# [About this exercise]
A line below contains "- My work and", and a later one contains "Sokoban Solver (ISAE-SUPAERO)". Repeat both, with every line between them, exactly.

# [Input data]

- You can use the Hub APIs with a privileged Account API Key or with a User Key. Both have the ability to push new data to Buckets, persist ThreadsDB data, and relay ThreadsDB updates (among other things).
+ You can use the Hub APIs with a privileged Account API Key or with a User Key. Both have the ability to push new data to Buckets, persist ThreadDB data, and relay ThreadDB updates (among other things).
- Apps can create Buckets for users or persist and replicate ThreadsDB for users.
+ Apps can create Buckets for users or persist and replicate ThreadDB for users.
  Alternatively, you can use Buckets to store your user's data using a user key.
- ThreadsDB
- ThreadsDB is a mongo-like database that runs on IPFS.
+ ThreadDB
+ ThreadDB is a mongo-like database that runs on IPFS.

--

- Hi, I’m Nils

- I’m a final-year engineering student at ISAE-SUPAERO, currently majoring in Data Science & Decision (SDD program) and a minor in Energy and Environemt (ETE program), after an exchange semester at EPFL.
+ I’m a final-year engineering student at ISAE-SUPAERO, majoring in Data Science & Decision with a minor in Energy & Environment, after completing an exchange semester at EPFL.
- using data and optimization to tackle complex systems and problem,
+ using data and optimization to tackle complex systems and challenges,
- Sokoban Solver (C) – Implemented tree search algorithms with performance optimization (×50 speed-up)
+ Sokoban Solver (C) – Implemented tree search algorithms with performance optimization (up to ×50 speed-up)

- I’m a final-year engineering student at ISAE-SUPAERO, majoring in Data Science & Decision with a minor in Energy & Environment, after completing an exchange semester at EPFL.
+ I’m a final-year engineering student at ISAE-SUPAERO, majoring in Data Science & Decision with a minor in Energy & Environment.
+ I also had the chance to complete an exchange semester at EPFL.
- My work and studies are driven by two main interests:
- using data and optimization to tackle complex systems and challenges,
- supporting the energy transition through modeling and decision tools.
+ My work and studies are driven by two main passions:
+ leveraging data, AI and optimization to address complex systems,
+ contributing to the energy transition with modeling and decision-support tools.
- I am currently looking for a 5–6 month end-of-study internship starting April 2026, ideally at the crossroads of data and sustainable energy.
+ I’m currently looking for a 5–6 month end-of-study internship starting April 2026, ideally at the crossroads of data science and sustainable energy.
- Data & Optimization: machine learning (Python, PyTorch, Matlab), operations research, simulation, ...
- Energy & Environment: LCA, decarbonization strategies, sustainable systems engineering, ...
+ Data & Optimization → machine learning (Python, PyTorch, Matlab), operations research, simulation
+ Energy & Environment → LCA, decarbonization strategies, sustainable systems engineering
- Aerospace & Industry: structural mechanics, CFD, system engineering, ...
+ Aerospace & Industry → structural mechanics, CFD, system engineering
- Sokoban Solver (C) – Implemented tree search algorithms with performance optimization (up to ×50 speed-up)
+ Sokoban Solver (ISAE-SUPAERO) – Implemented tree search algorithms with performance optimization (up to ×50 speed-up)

# [Solution to this problem]
- My work and studies are driven by two main interests:
- using data and optimization to tackle complex systems and challenges,
- supporting the energy transition through modeling and decision tools.
+ My work and studies are driven by two main passions:
+ leveraging data, AI and optimization to address complex systems,
+ contributing to the energy transition with modeling and decision-support tools.
- I am currently looking for a 5–6 month end-of-study internship starting April 2026, ideally at the crossroads of data and sustainable energy.
+ I’m currently looking for a 5–6 month end-of-study internship starting April 2026, ideally at the crossroads of data science and sustainable energy.
- Data & Optimization: machine learning (Python, PyTorch, Matlab), operations research, simulation, ...
- Energy & Environment: LCA, decarbonization strategies, sustainable systems engineering, ...
+ Data & Optimization → machine learning (Python, PyTorch, Matlab), operations research, simulation
+ Energy & Environment → LCA, decarbonization strategies, sustainable systems engineering
- Aerospace & Industry: structural mechanics, CFD, system engineering, ...
+ Aerospace & Industry → structural mechanics, CFD, system engineering
- Sokoban Solver (C) – Implemented tree search algorithms with performance optimization (up to ×50 speed-up)
+ Sokoban Solver (ISAE-SUPAERO) – Implemented tree search algorithms with performance optimization (up to ×50 speed-up)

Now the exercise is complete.